**Instructions to follow:**
Starting from the line that contains "customer number: 10039671 -> 10039617", output every remaining line of the records below exactly as it appears, that line and the last one included.

Before and after images:

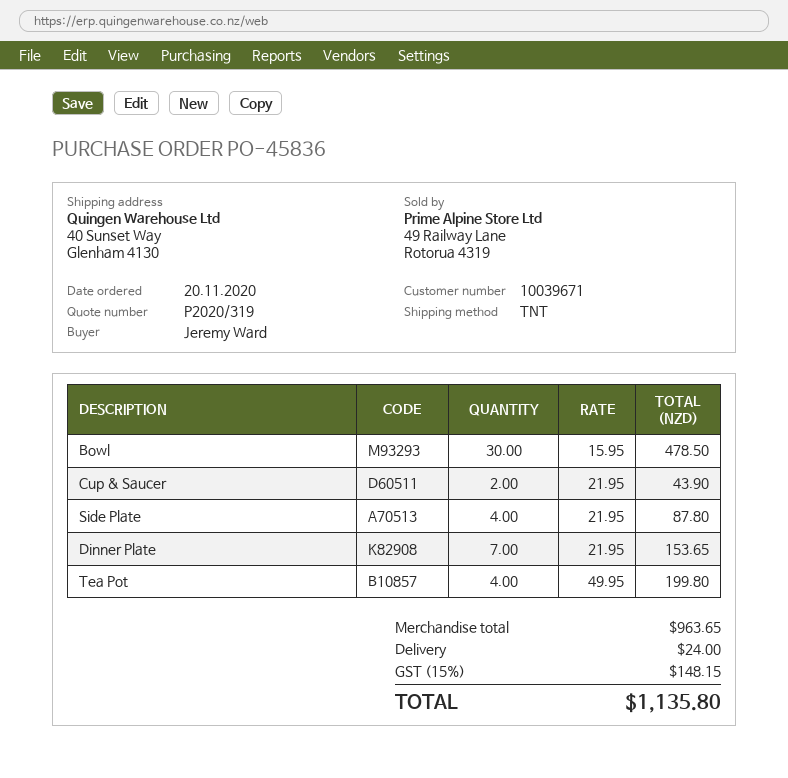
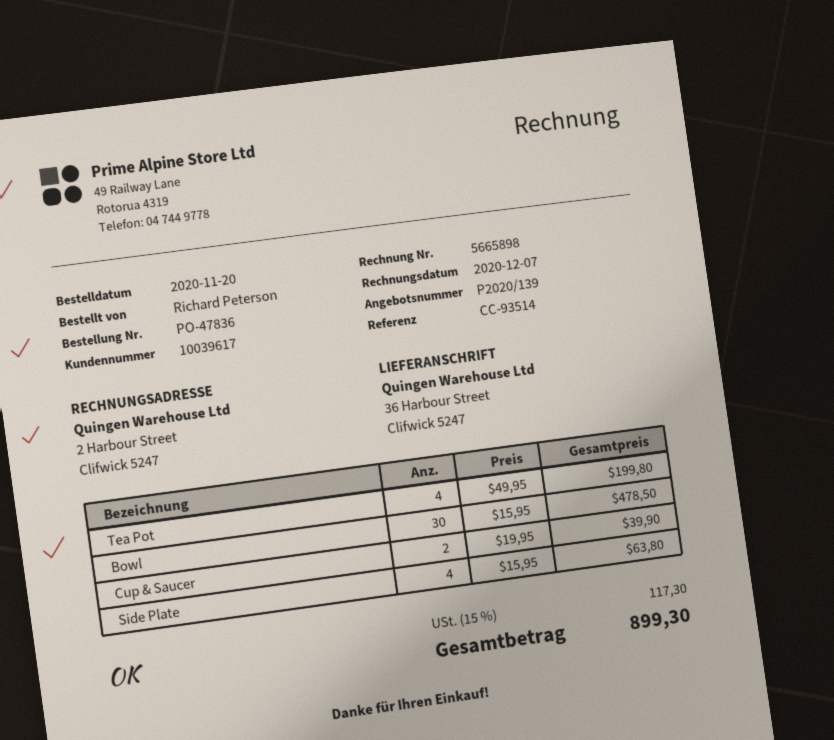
quote number: P2020/319 -> P2020/139
order number: PO-45836 -> PO-47836
customer number: 10039671 -> 10039617
ordered by: Jeremy Ward -> Richard Peterson
ship to: 40 Sunset Way, Glenham 4130 -> 36 Harbour Street, Clifwick 5247
Cup & Saucer: 2 x 21.95 = 43.90 -> 2 x 19.95 = 39.90
Side Plate: 4 x 21.95 = 87.80 -> 4 x 15.95 = 63.80
Dinner Plate: 7 x 21.95 = 153.65 -> none
shipping: 24.00 -> none
tax: 15% = 148.15 -> 15% = 117.30
total: 1135.80 -> 899.30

**Reply to the exercise:**
customer number: 10039671 -> 10039617
ordered by: Jeremy Ward -> Richard Peterson
ship to: 40 Sunset Way, Glenham 4130 -> 36 Harbour Street, Clifwick 5247
Cup & Saucer: 2 x 21.95 = 43.90 -> 2 x 19.95 = 39.90
Side Plate: 4 x 21.95 = 87.80 -> 4 x 15.95 = 63.80
Dinner Plate: 7 x 21.95 = 153.65 -> none
shipping: 24.00 -> none
tax: 15% = 148.15 -> 15% = 117.30
total: 1135.80 -> 899.30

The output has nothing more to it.